Così concepito, lo strumento rischia di non essere in linea con le motivazioni della riforma. Un primo rimedio dovrebbe comportare un aumento della condizionalità (come avviene in altri Paesi europei), anche attraverso una maggiore decurtazione della Naspi attualmente prevista – pari al 3% a partire dal quarto mese di fruizione – con l’obiettivo di fornire un incentivo ulteriore all’utilizzo dell’assegno di ricollocazione. L’uscita dalla disoccupazione non è da perseguire unicamente per il mero risparmio dello Stato, ma anche per il bene del lavoratore stesso: maggiore il periodo di disoccupazione, minore la probabilità di rientrare agevolmente nel mercato al termine del beneficio. Il primo nemico delle politiche attive – che non hanno il fine di aumentare l’occupazione ma l’occupabilità – dovrebbe essere infatti la disoccupazione di lungo periodo, più difficile da assorbire, mentre spesso si producono risultati per i soggetti che potrebbero anche farne a meno.

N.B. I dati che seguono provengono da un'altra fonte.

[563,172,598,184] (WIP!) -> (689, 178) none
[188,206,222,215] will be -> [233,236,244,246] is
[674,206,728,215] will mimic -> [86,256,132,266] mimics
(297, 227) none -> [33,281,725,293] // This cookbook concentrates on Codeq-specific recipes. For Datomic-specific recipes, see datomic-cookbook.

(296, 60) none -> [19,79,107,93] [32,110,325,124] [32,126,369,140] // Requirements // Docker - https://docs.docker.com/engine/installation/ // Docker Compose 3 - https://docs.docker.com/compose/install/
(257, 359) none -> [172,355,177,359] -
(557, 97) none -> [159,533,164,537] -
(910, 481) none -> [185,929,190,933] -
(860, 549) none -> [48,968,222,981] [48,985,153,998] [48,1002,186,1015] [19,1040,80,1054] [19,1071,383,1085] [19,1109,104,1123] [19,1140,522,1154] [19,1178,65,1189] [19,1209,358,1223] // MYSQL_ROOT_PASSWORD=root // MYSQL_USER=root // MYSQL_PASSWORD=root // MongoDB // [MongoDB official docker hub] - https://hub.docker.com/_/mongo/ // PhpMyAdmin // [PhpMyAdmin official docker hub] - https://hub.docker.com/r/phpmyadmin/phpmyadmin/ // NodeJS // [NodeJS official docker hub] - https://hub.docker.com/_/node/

Sussiste però un secondo problema, ben più strutturale. Tutti gli elementi di condizionalità, compresi quelli vigenti, restano lettera morta se non sussistono le risorse per renderli applicabili. E lo stato di salute dei CPI appare tutt’altro che roseo, con forti divergenze territoriali. Di contro, molto spesso gli stessi CPI danno l’impressione di essere delle fonti di occupazione per persone che, probabilmente, si sarebbero dovute sedere dall’altro lato dello sportello se non avessero trovato l’impiego pubblico. Secondo l’ultimo monitoraggio generale disponibile ad esempio (risalente al 2015), «Le Regioni dell’Italia meridionale e insulare, infatti, raccolgono da sole oltre 4.253 operatori, tra dipendenti e collaboratori, vale a dire il 48,3% del complesso del personale che opera nei Centri per l’impiego (…)».

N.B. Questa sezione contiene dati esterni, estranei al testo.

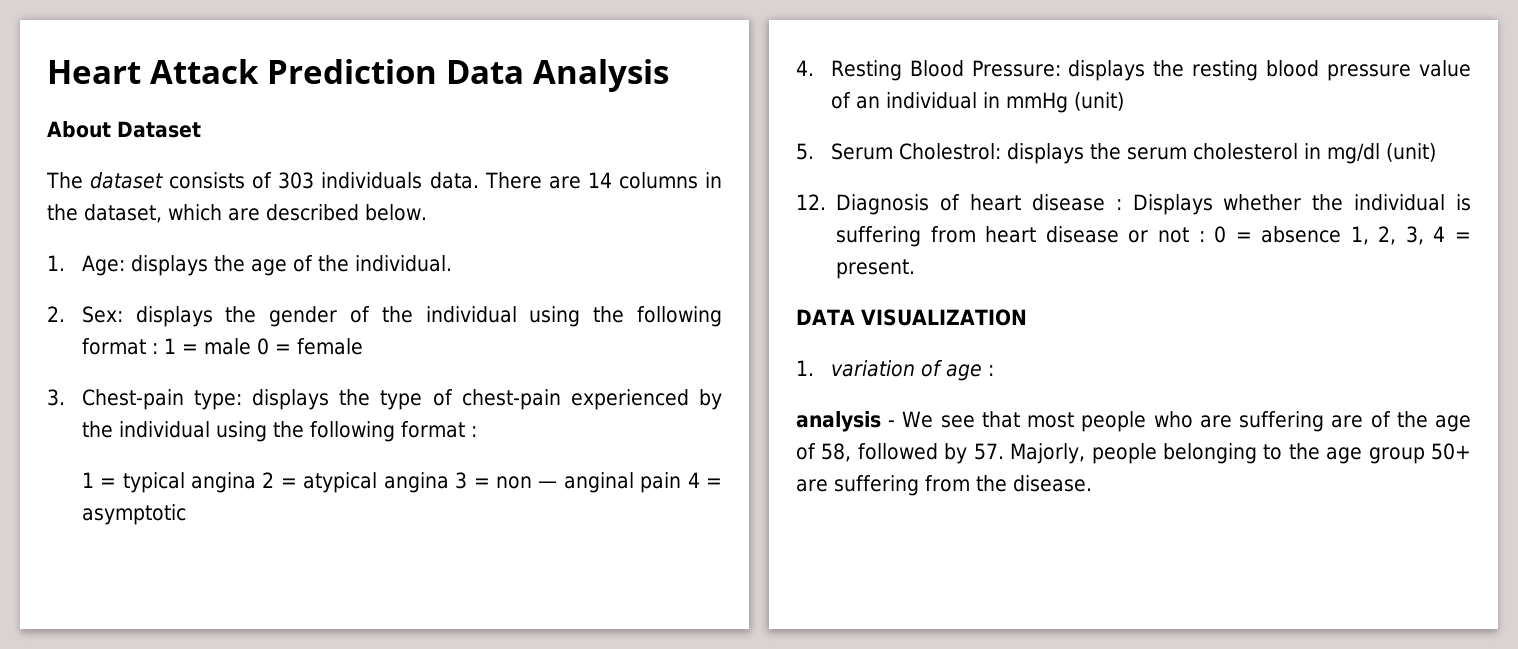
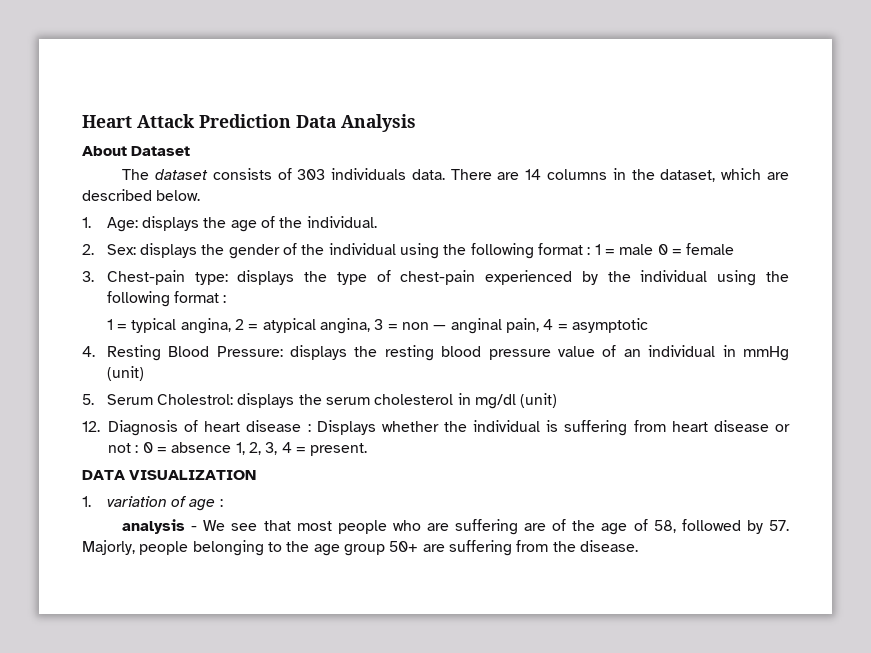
[191,472,257,493] angina -> [180,318,231,334] angina,
[383,472,449,493] angina -> [320,318,371,334] angina,
[640,472,682,493] pain -> [505,318,539,333] pain,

Si obietterà che serve più personale laddove i tassi di disoccupazione sono più alti, ma forse servirebbe anche più qualificato: «Spostandosi dalle aree del Nord-est a quelle del mezzogiorno, il livello medio di istruzione degli operatori diminuisce considerevolmente, soprattutto se si guarda alle Regioni dell’Italia meridionale ed insulare. (…) Inoltre, è sempre l’area meridionale del paese a presentare la quota maggiore di personale col più basso livello di istruzione (massimo licenza media), con una percentuale di 3 punti più elevata di quella media nazionale e con valori praticamente identici a quella registrata per i laureati».

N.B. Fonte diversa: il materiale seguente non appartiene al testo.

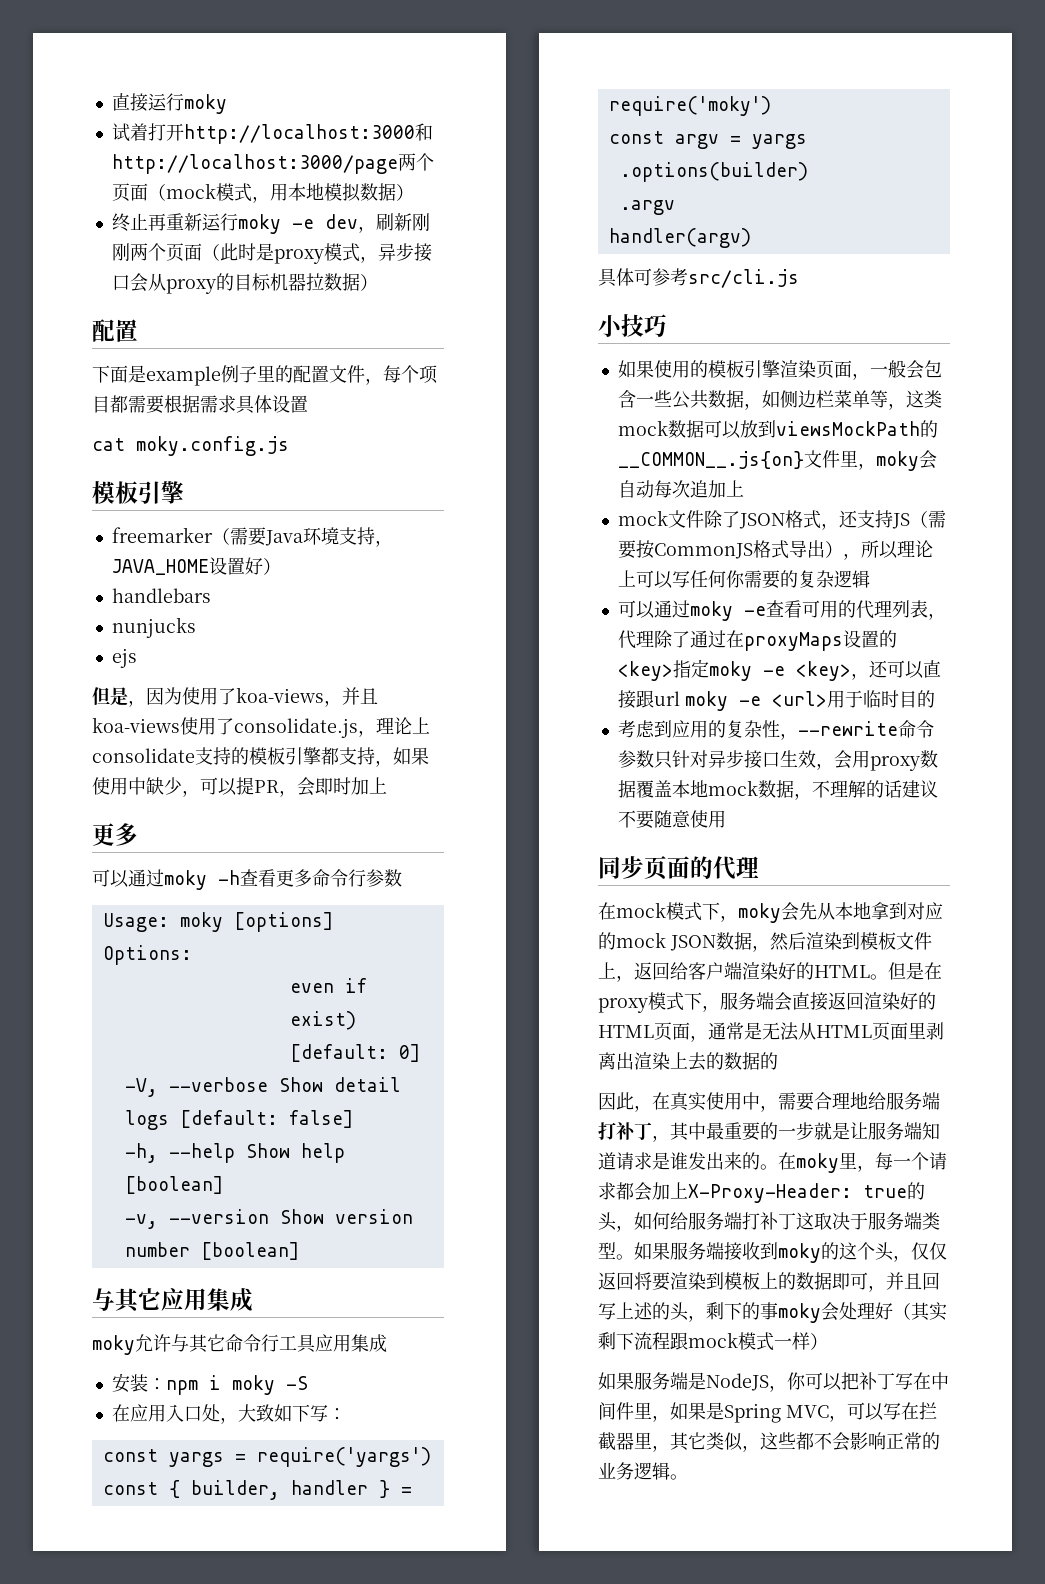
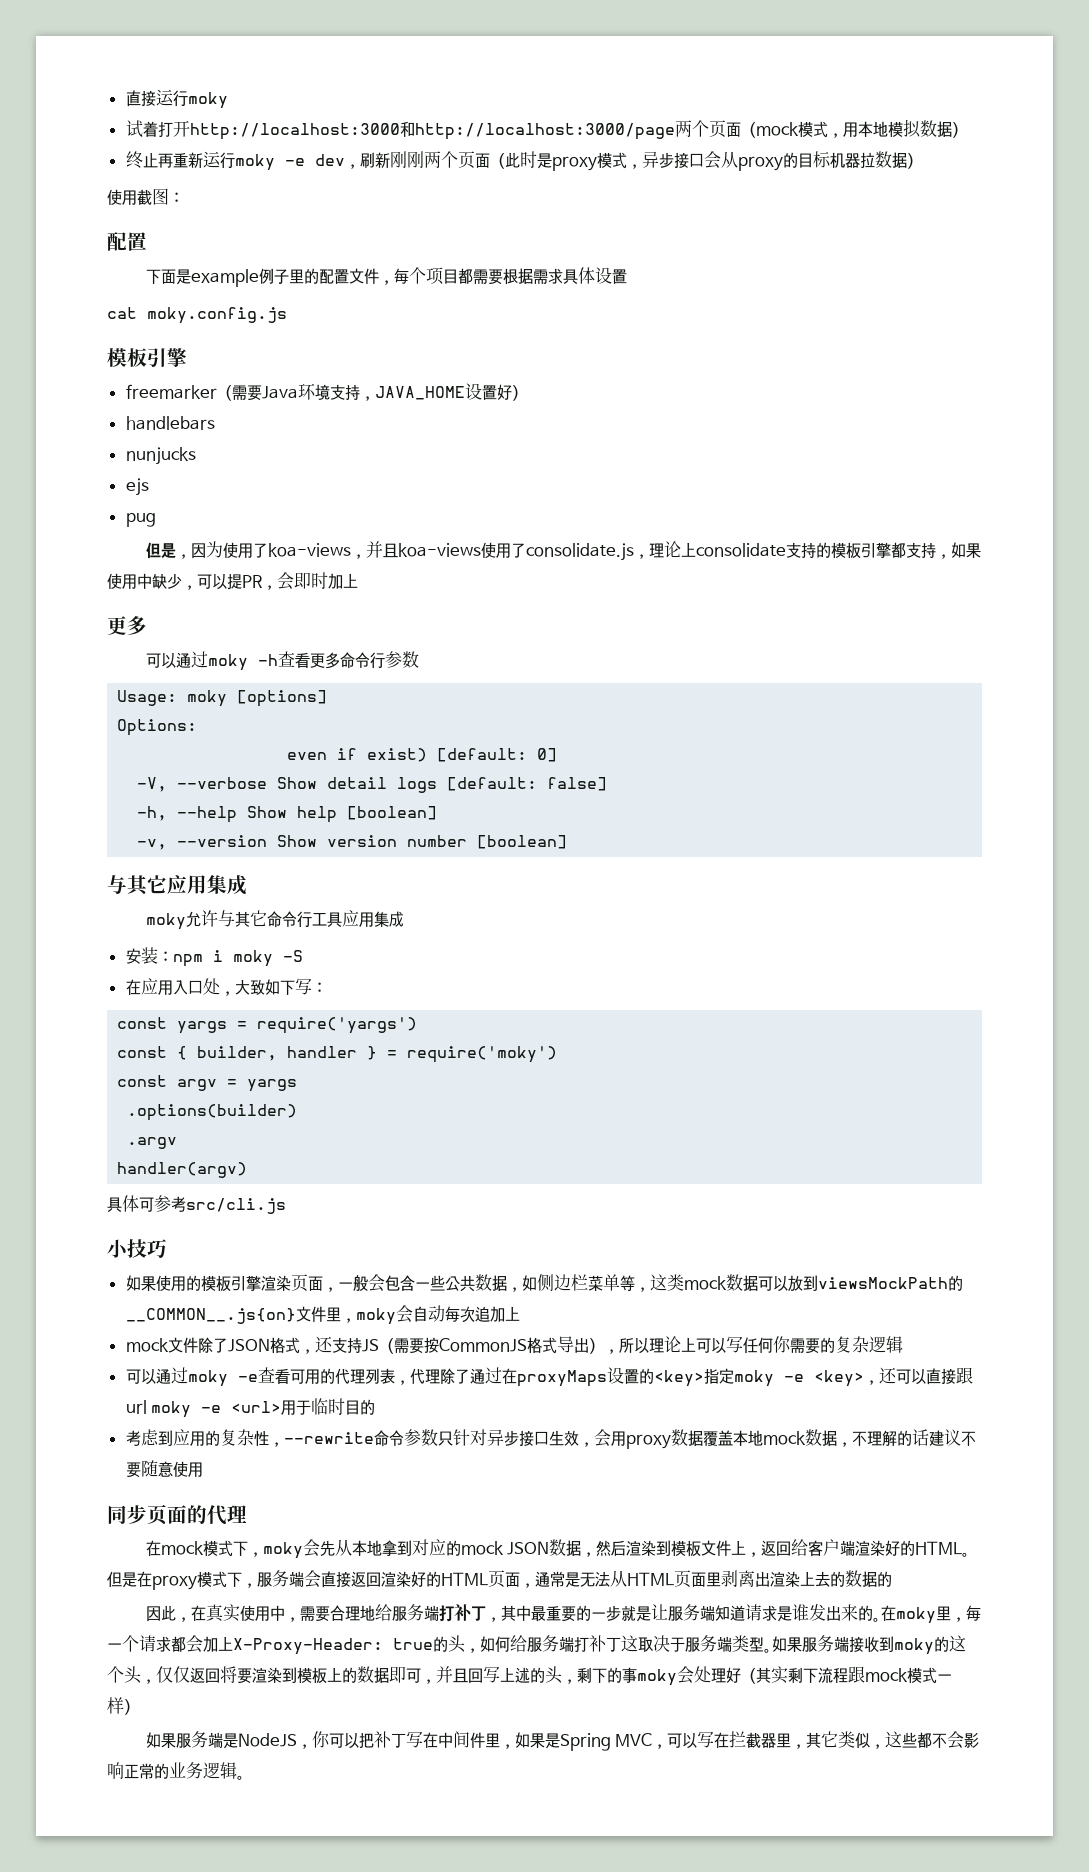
(378, 282) none -> [107,188,184,205] // 使用截图：
(137, 658) none -> [125,513,156,527] // pug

Generalizzare è sempre ingiusto, ma appare arduo il tentativo di attendersi grandi risultati dalle politiche attive in assenza di una struttura organizzativa in grado di supportarle e di far rispettare la condizionalità dei benefici. Il ruolo dell’Anpal può essere fondamentale, ma non si possono attendere miracoli senza la dovuta collaborazione delle Regioni che saranno responsabili del funzionamento dei CPI.

Speriamo che questa lunga fase di incertezza transitoria post-4 dicembre (2016) si concluda presto, per evitare che si allarghino ulteriormente i già ampi divari territoriali.